HOW TO COMPLETE THIS TASK: The answer must be every entry below, word for word, with the pictures left out.

═══

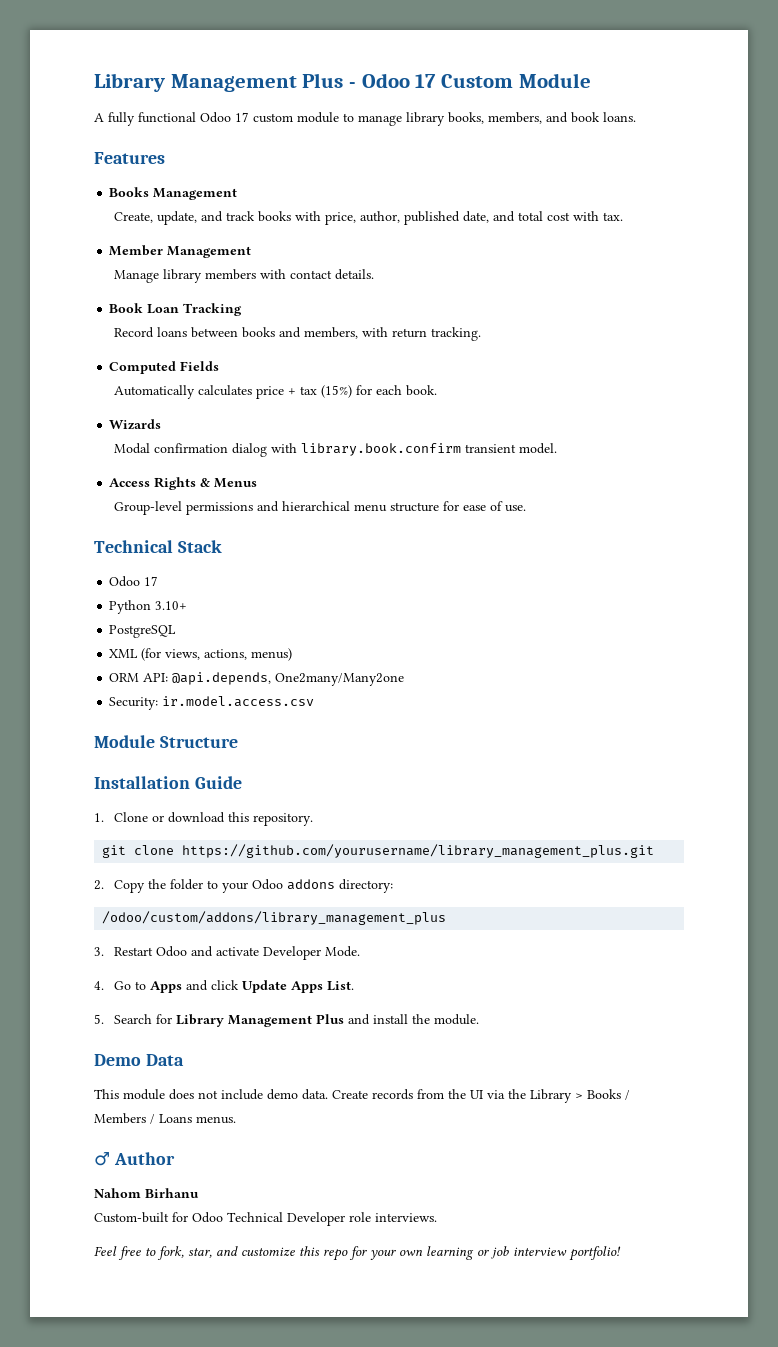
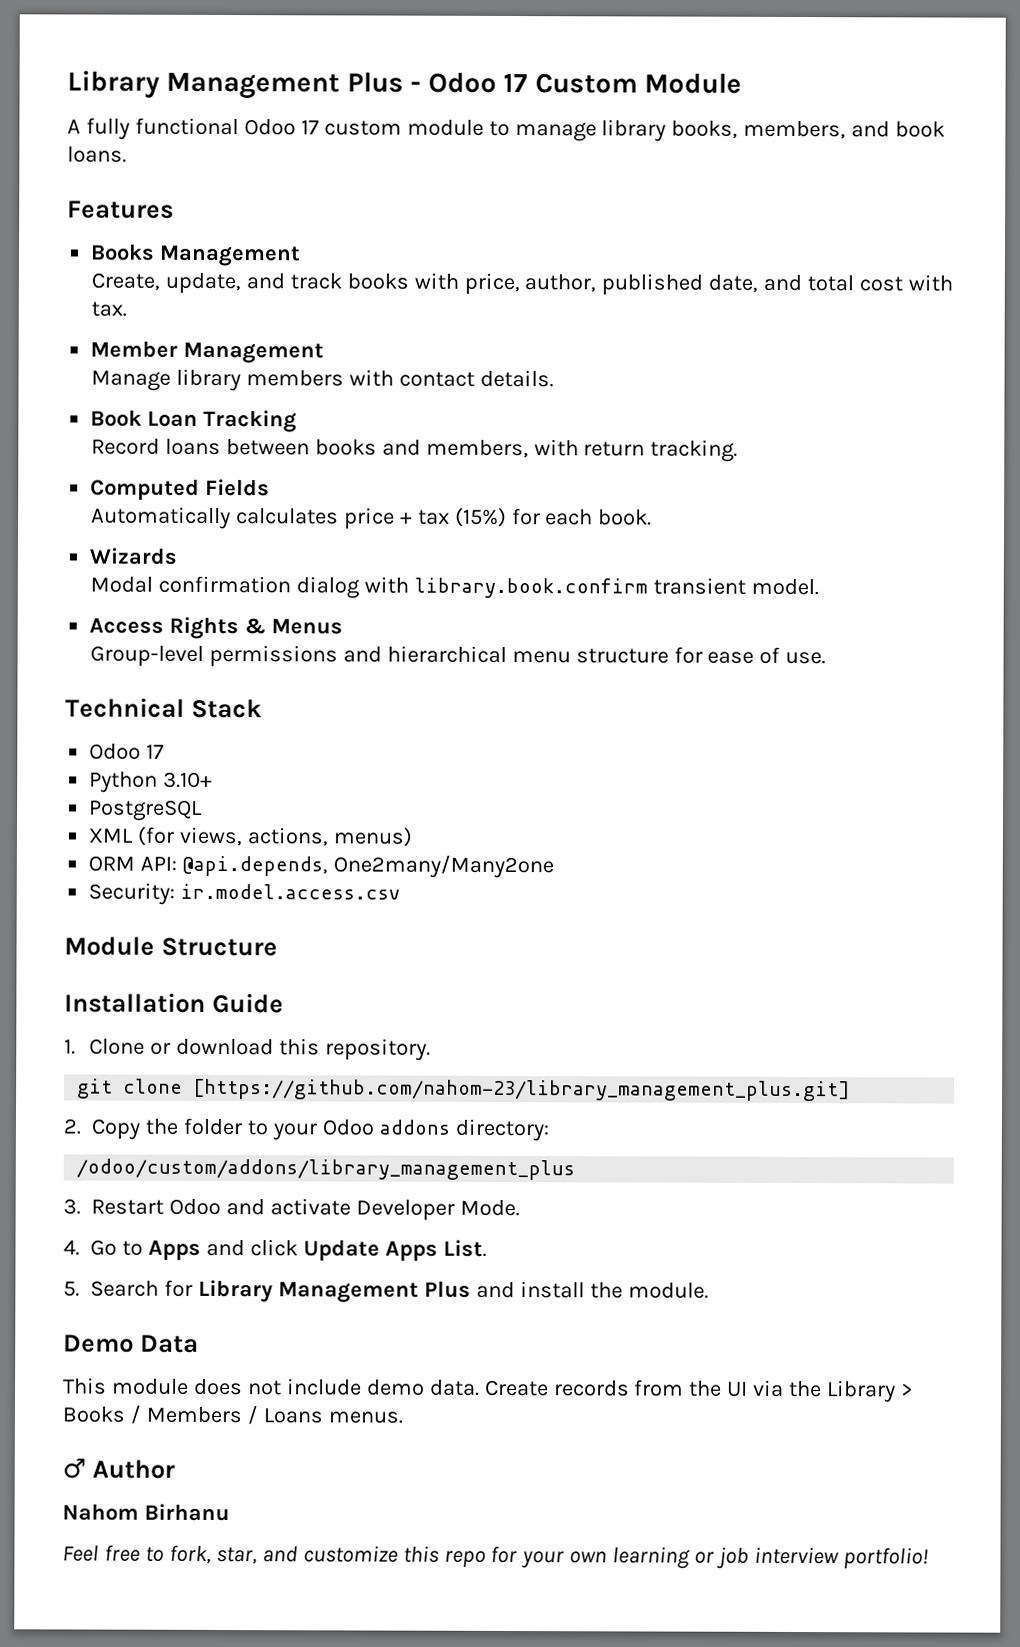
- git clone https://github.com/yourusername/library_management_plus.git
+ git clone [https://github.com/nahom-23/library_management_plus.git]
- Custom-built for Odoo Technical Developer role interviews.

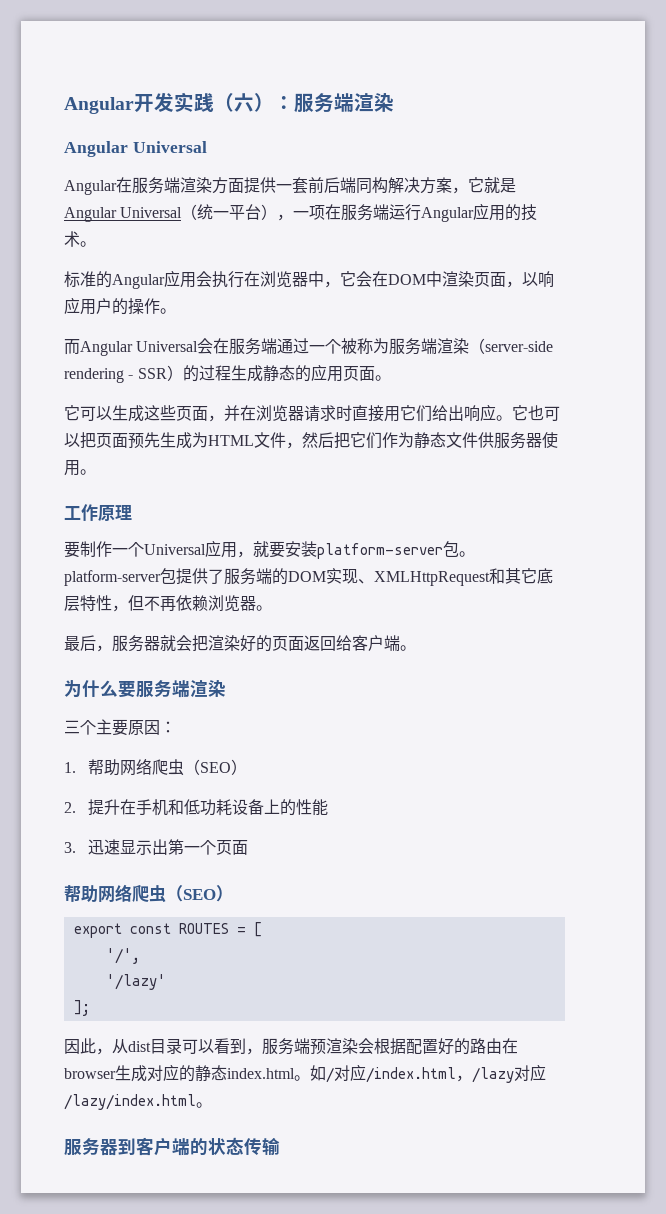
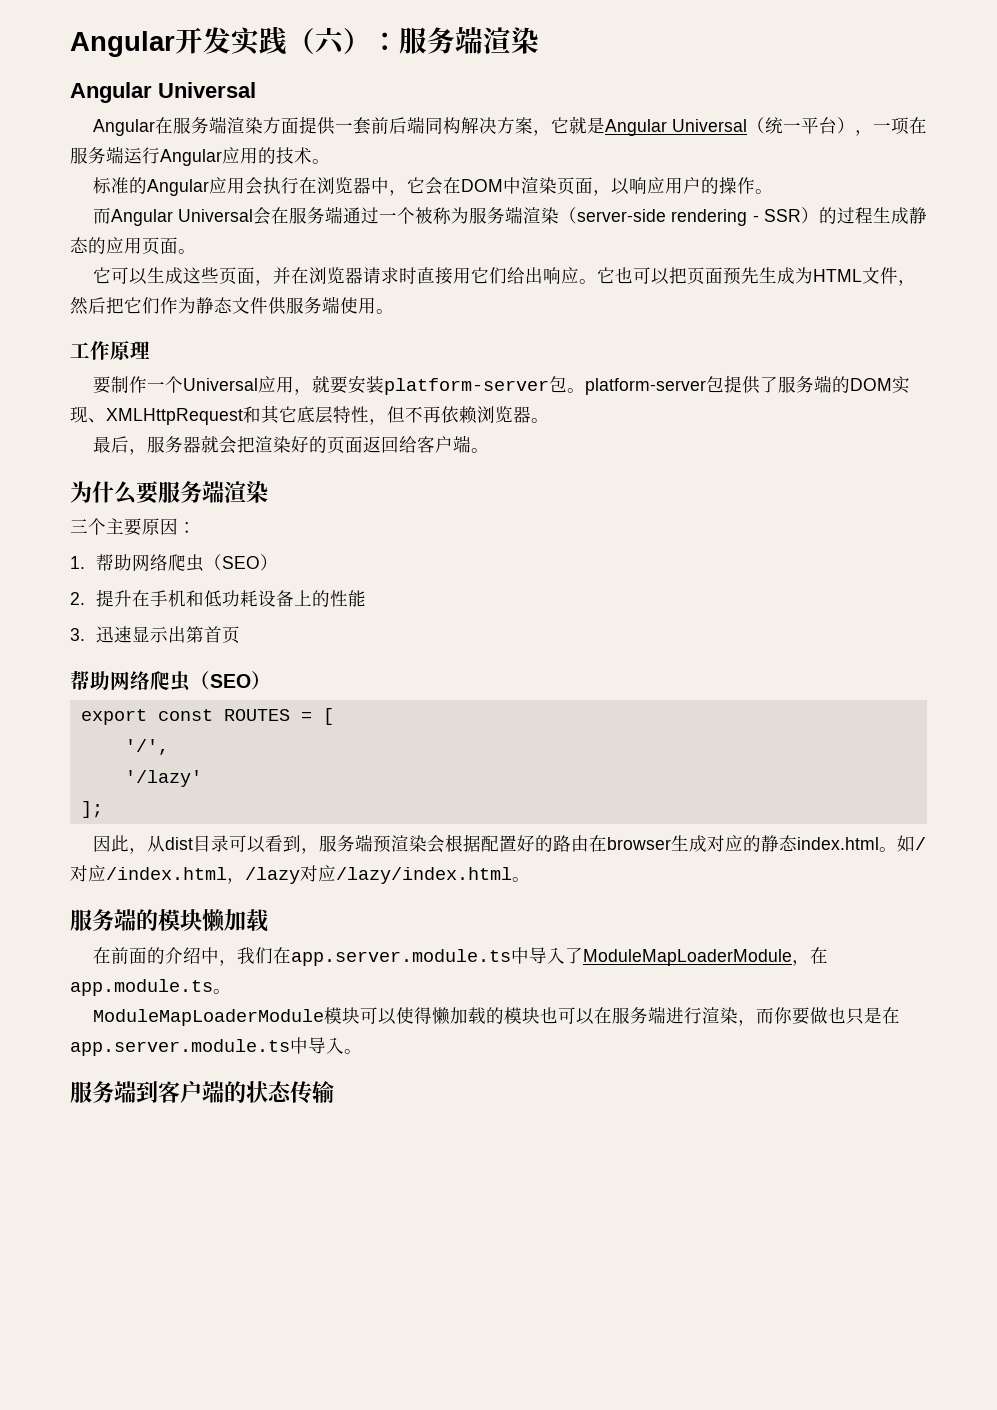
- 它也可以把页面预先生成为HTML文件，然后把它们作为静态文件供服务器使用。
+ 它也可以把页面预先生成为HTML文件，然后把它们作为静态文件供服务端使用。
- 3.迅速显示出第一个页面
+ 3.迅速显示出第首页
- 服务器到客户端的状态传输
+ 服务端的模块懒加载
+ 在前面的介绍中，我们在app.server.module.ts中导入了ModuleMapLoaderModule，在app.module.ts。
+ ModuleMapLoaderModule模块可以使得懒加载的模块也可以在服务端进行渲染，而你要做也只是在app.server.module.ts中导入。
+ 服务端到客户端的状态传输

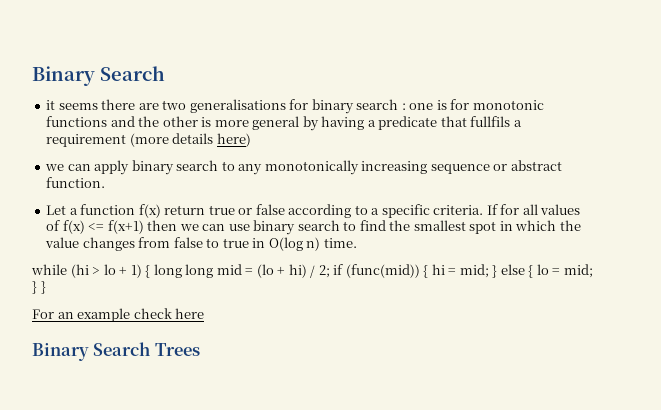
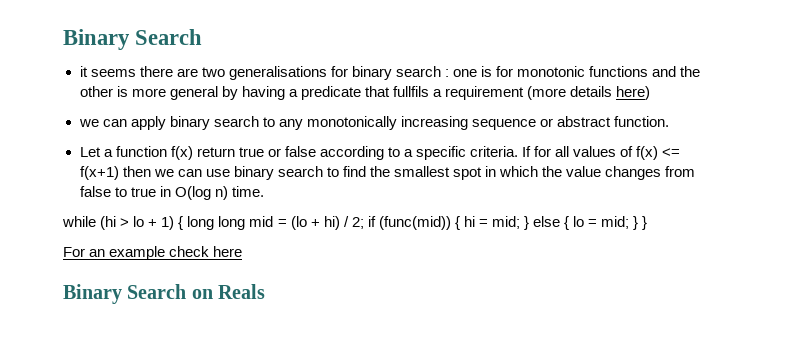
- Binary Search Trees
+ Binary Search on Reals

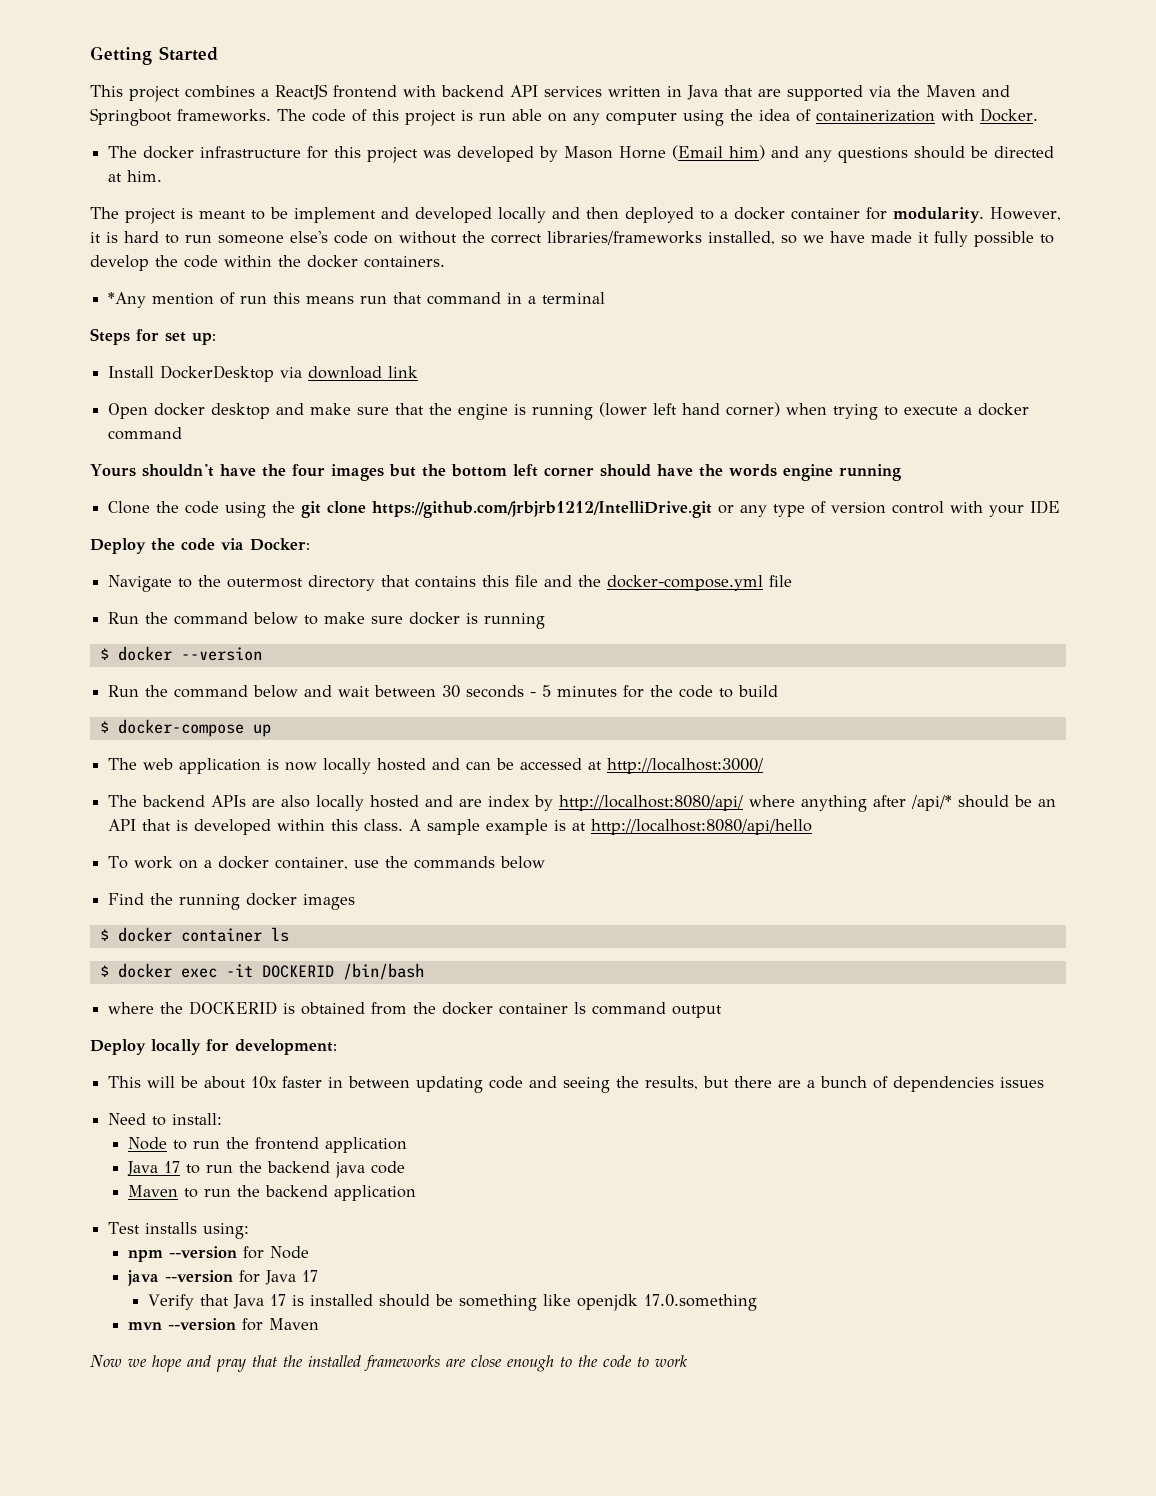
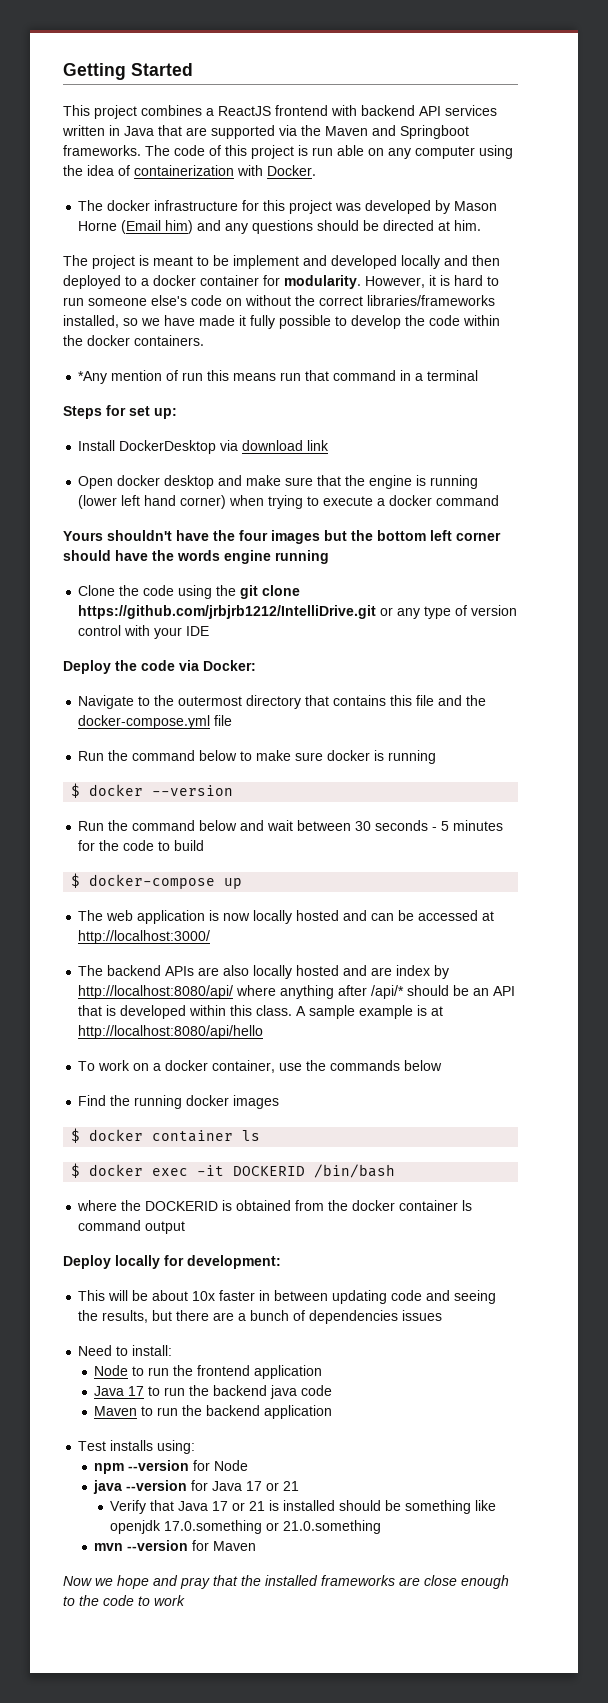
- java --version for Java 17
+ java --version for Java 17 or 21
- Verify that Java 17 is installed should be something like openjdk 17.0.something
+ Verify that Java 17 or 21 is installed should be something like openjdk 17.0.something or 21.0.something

═══

TASK ANSWER:
- git clone https://github.com/yourusername/library_management_plus.git
+ git clone [https://github.com/nahom-23/library_management_plus.git]
- Custom-built for Odoo Technical Developer role interviews.

- 它也可以把页面预先生成为HTML文件，然后把它们作为静态文件供服务器使用。
+ 它也可以把页面预先生成为HTML文件，然后把它们作为静态文件供服务端使用。
- 3.迅速显示出第一个页面
+ 3.迅速显示出第首页
- 服务器到客户端的状态传输
+ 服务端的模块懒加载
+ 在前面的介绍中，我们在app.server.module.ts中导入了ModuleMapLoaderModule，在app.module.ts。
+ ModuleMapLoaderModule模块可以使得懒加载的模块也可以在服务端进行渲染，而你要做也只是在app.server.module.ts中导入。
+ 服务端到客户端的状态传输

- Binary Search Trees
+ Binary Search on Reals

- java --version for Java 17
+ java --version for Java 17 or 21
- Verify that Java 17 is installed should be something like openjdk 17.0.something
+ Verify that Java 17 or 21 is installed should be something like openjdk 17.0.something or 21.0.something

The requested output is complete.